PROBLEM:
Transcribe the records below exactly as they appear, omitting any pictures.

RECORDS SUPPLIED:
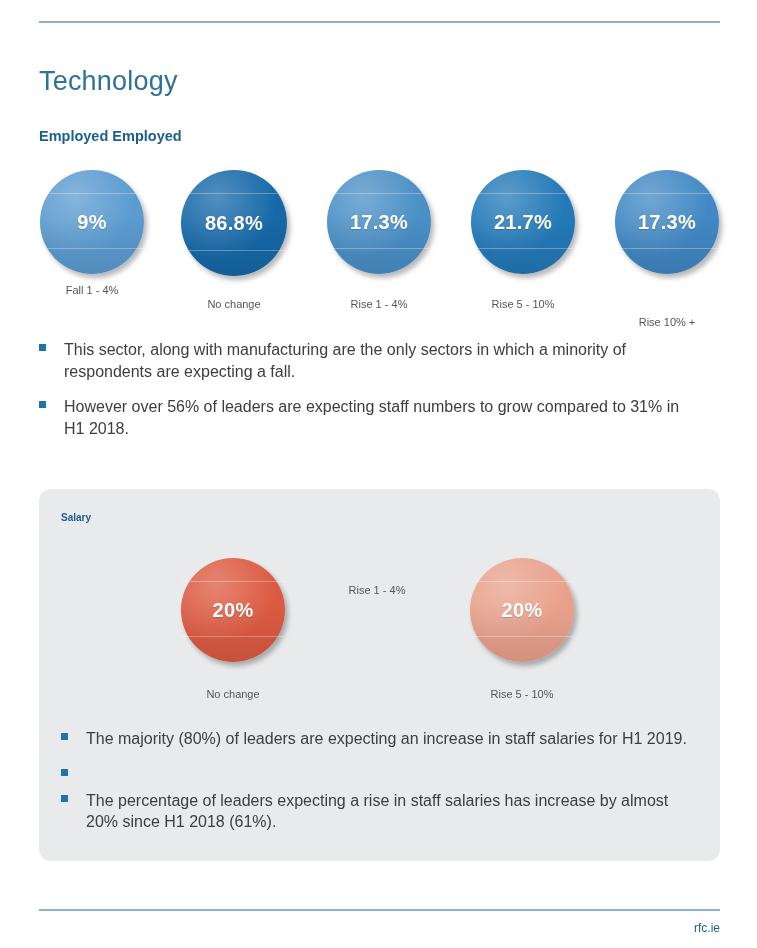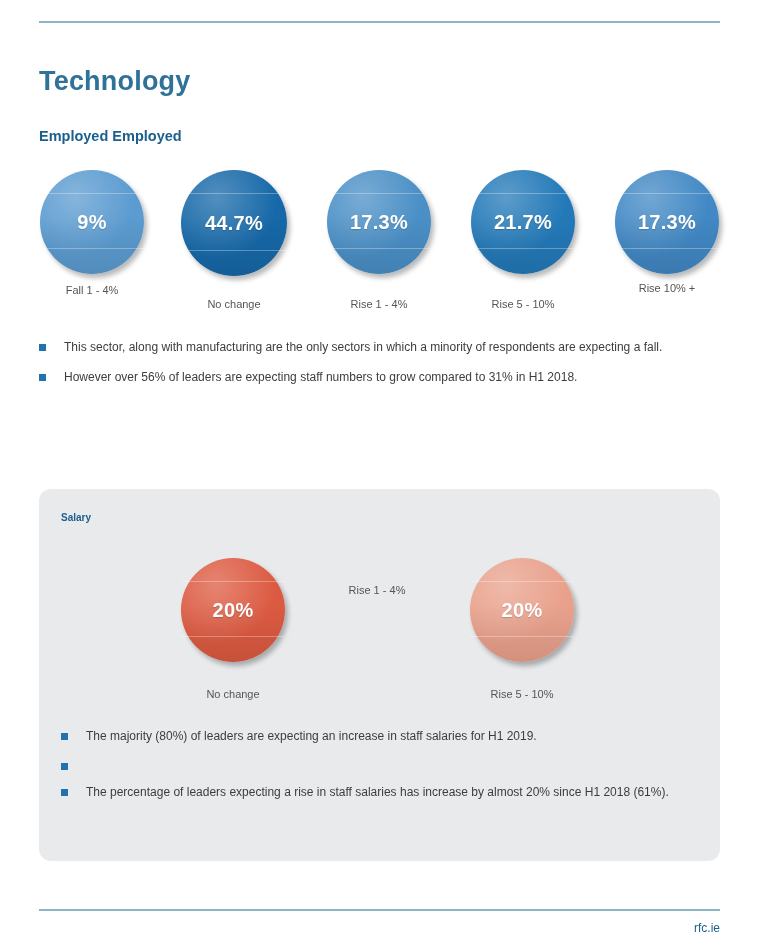--- a/index.html
+++ b/index.html
@@ -45,7 +45,7 @@
     left: 39px;
     top: 66px;
     font-size: 27px;
-    font-weight: 700;
+    font-weight: 400;
     letter-spacing: 0.2px;
     color: #2e7199;
   }

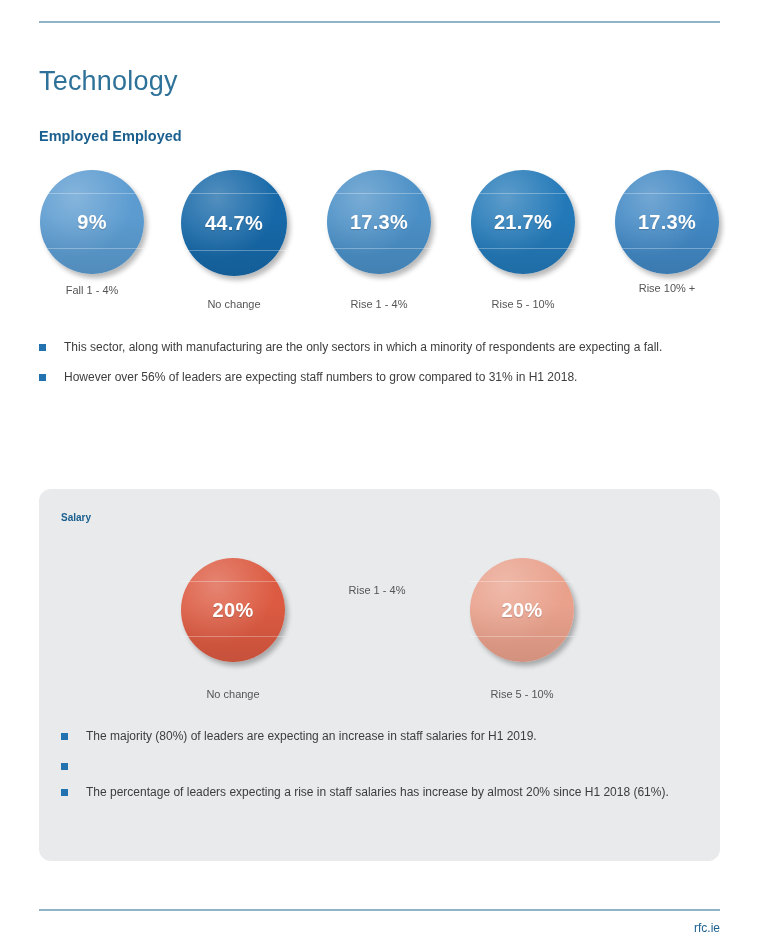--- a/index.html
+++ b/index.html
@@ -182,7 +182,7 @@
       </div>
       <div class="bubble-wrap" style="left: 181px; top: 0px; width: 106px;">
         <div class="bubble" style="width: 106px; height: 106px; background: radial-gradient(circle at 34% 26%, rgba(255, 255, 255, 0.26), rgba(255, 255, 255, 0) 58%), linear-gradient(rgb(22, 104, 168) 0%, rgb(22, 104, 168) 45%, rgb(20, 94, 151) 100%);">
-          <span class="bubble-value">44.7%</span>
+          <span class="bubble-value">86.8%</span>
         </div>
         <div class="bubble-label" style="margin-top: 22px;">No change</div>
       </div>

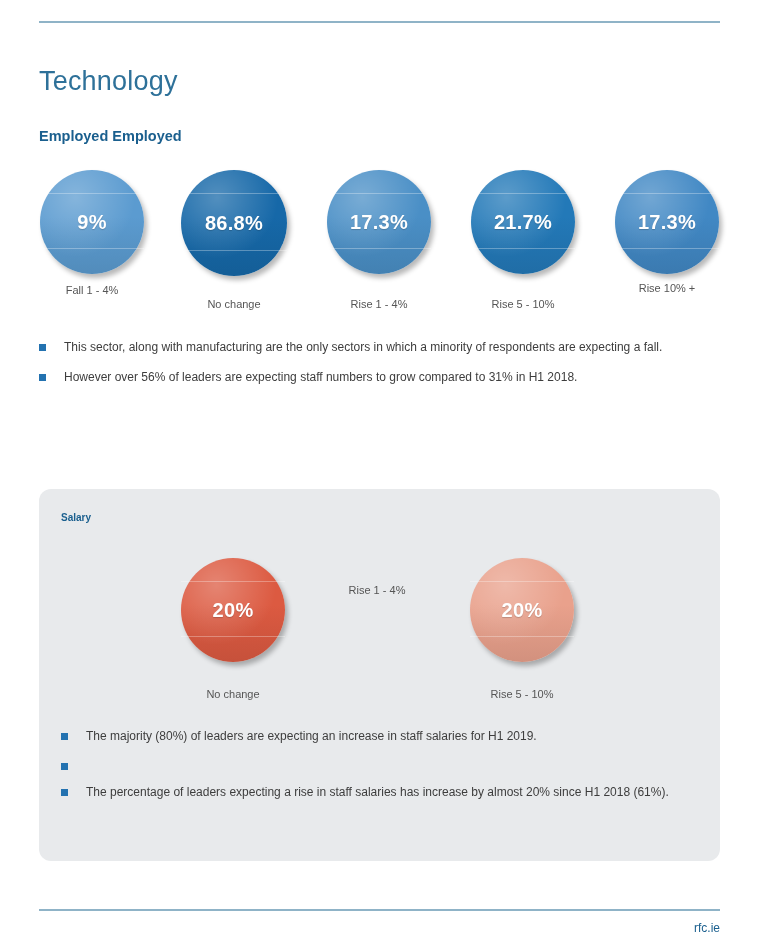--- a/index.html
+++ b/index.html
@@ -202,7 +202,7 @@
         <div class="bubble" style="width: 104px; height: 104px; background: radial-gradient(circle at 34% 26%, rgba(255, 255, 255, 0.26), rgba(255, 255, 255, 0) 58%), linear-gradient(rgb(65, 136, 196) 0%, rgb(65, 136, 196) 45%, rgb(59, 122, 176) 100%);">
           <span class="bubble-value">17.3%</span>
         </div>
-        <div class="bubble-label" style="margin-top: 8px;">Rise 10% +</div>
+        <div class="bubble-label" style="margin-top: 42px;">Rise 10% +</div>
       </div>
     </div>
 

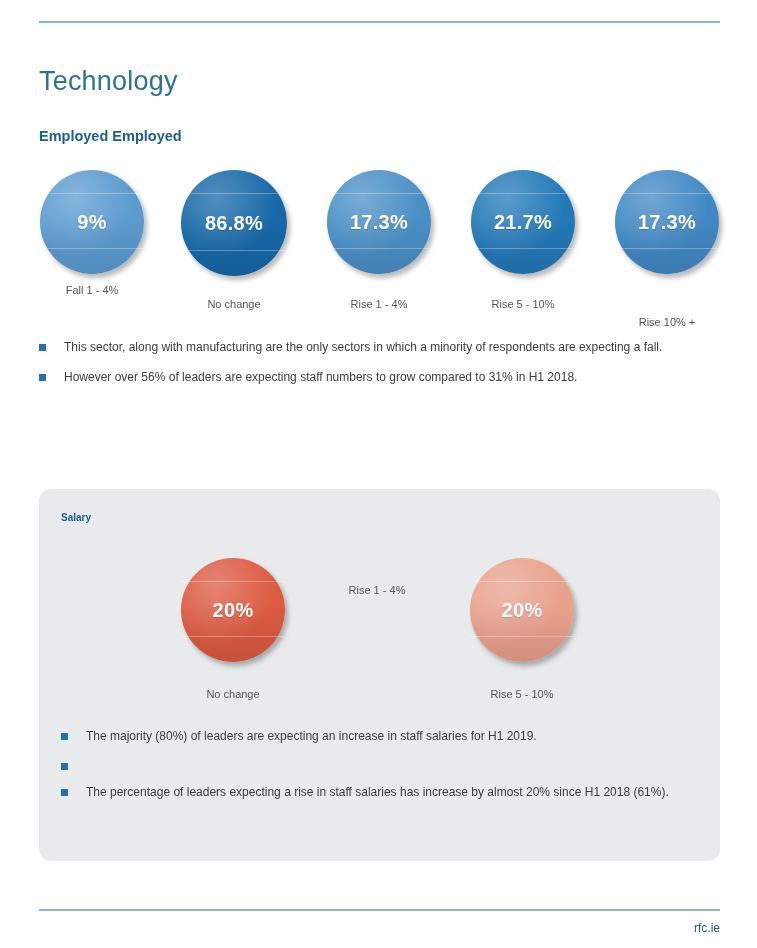--- a/index.html
+++ b/index.html
@@ -127,7 +127,7 @@
     flex: 0 0 auto;
   }
   .bullet-text {
-    font-size: 12px;
+    font-size: 16px;
     line-height: 1.35;
     color: #3d3d3d;
   }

TASK RESULT:
--- a/index.html
+++ b/index.html
@@ -45,7 +45,7 @@
     left: 39px;
     top: 66px;
     font-size: 27px;
-    font-weight: 700;
+    font-weight: 400;
     letter-spacing: 0.2px;
     color: #2e7199;
   }

--- a/index.html
+++ b/index.html
@@ -182,7 +182,7 @@
       </div>
       <div class="bubble-wrap" style="left: 181px; top: 0px; width: 106px;">
         <div class="bubble" style="width: 106px; height: 106px; background: radial-gradient(circle at 34% 26%, rgba(255, 255, 255, 0.26), rgba(255, 255, 255, 0) 58%), linear-gradient(rgb(22, 104, 168) 0%, rgb(22, 104, 168) 45%, rgb(20, 94, 151) 100%);">
-          <span class="bubble-value">44.7%</span>
+          <span class="bubble-value">86.8%</span>
         </div>
         <div class="bubble-label" style="margin-top: 22px;">No change</div>
       </div>

--- a/index.html
+++ b/index.html
@@ -202,7 +202,7 @@
         <div class="bubble" style="width: 104px; height: 104px; background: radial-gradient(circle at 34% 26%, rgba(255, 255, 255, 0.26), rgba(255, 255, 255, 0) 58%), linear-gradient(rgb(65, 136, 196) 0%, rgb(65, 136, 196) 45%, rgb(59, 122, 176) 100%);">
           <span class="bubble-value">17.3%</span>
         </div>
-        <div class="bubble-label" style="margin-top: 8px;">Rise 10% +</div>
+        <div class="bubble-label" style="margin-top: 42px;">Rise 10% +</div>
       </div>
     </div>
 

--- a/index.html
+++ b/index.html
@@ -127,7 +127,7 @@
     flex: 0 0 auto;
   }
   .bullet-text {
-    font-size: 12px;
+    font-size: 16px;
     line-height: 1.35;
     color: #3d3d3d;
   }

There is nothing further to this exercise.